If Mr. Swartz is involuntarily terminated by the Company without cause, or if Mr. Swartz resigns his employment for good reason, in either case not in connection with or within 12 months following the effective date of a change in control, he would be entitled to receive severance benefits as follows: (i) a lump sum severance payment equal to 18 months of his then current base salary, ignoring any decrease in base salary that forms the basis for good reason; (ii) a lump sum amount in cash equal to (A) in the event that Mr.
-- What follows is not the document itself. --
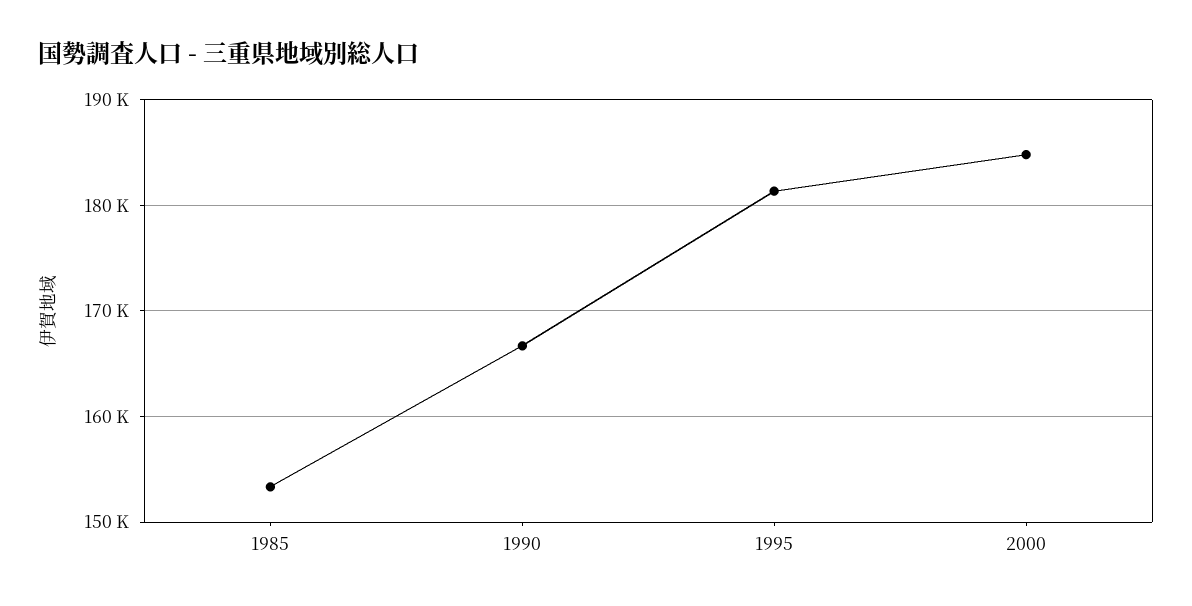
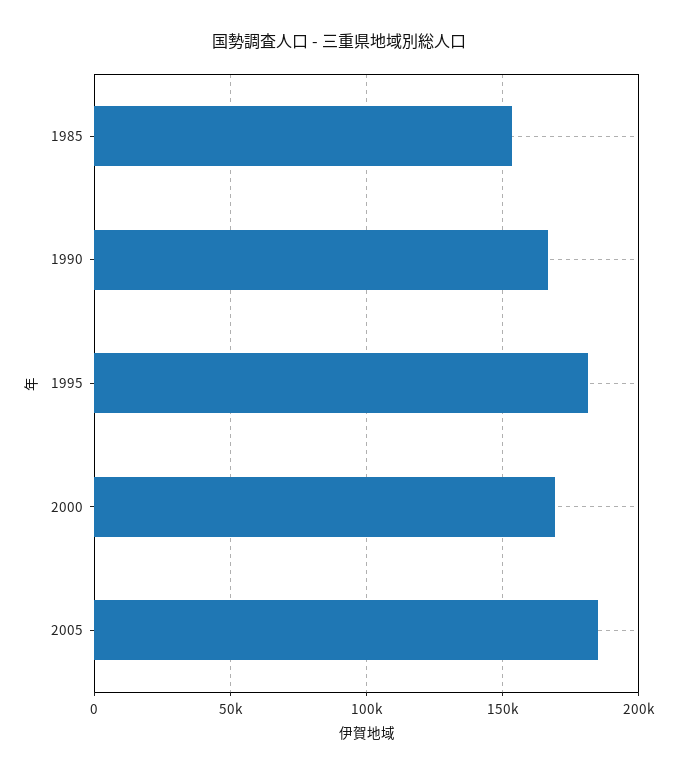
2000: 185000 -> 170000
2005: none -> 185000

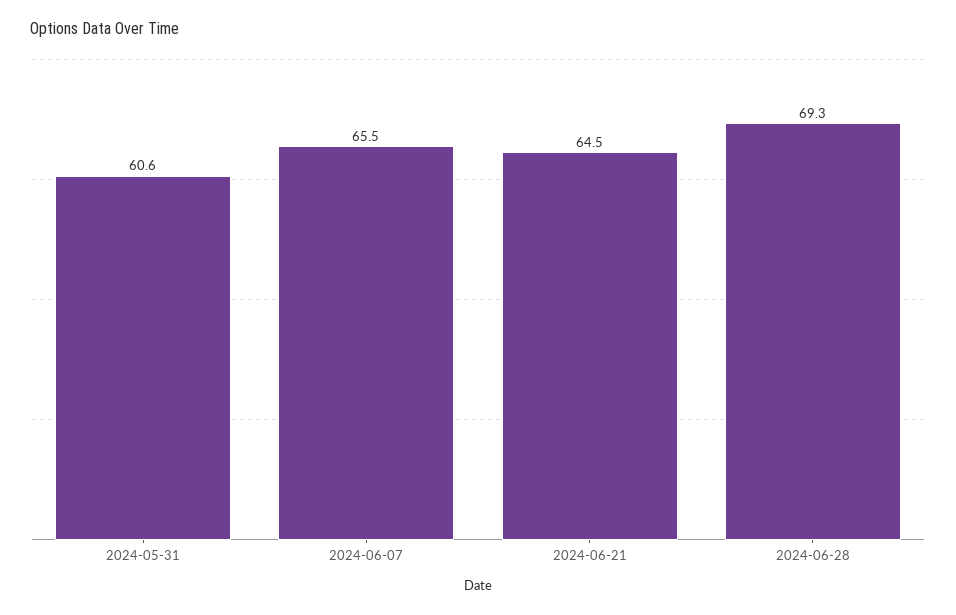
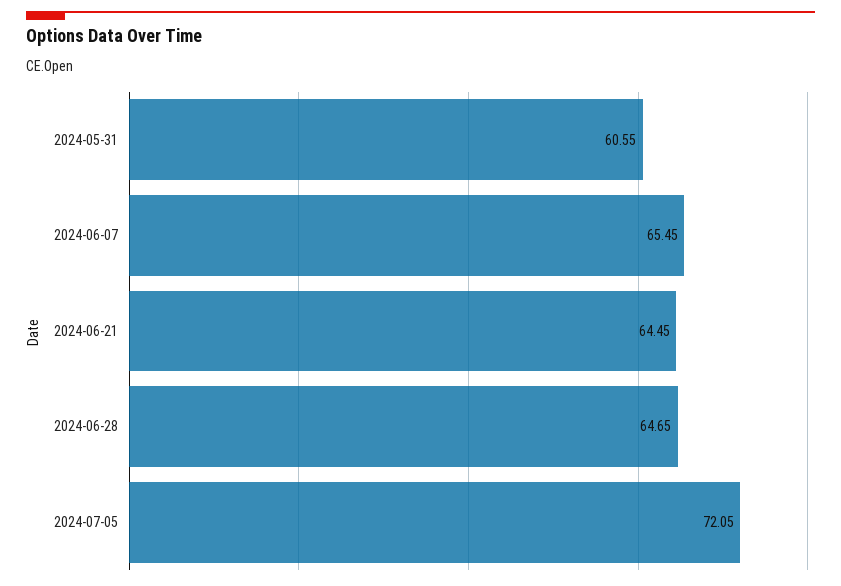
2024-06-28: 69.3 -> 64.65
2024-07-05: none -> 72.05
Swartz has been eligible to be reviewed for two or more half-yearly cash incentive bonuses, an amount equal to 1.5 times the amount of the cash incentive bonus amounts awarded (if any) to Mr. Swartz by the Company’s compensation committee in the 12-months preceding termination; (B) in the event that Mr. Swartz has only been eligible to be reviewed and awarded one half-yearly cash incentive bonus, an amount equal to 3.0 times that half yearly-incentive bonus amount awarded (if any) to Mr. Swartz by the Company’s compensation committee; or (C) in the event that Mr. Swartz has not yet been eligible to be reviewed and awarded any cash incentive bonus, an amount equal to 1.5 times the annual yearly cash incentive bonus for which Mr. Swartz is then eligible; (iii) payment for up to 18 months of continued health insurance coverage; (iv) the acceleration of vesting of 100% of the RSU; (v) the acceleration of 12-months of additional vesting of any unvested equity awards, other than the RSU, held by him immediately prior to such termination; and (vi) the forgiveness of any obligation to repay any signing bonus or relocation package.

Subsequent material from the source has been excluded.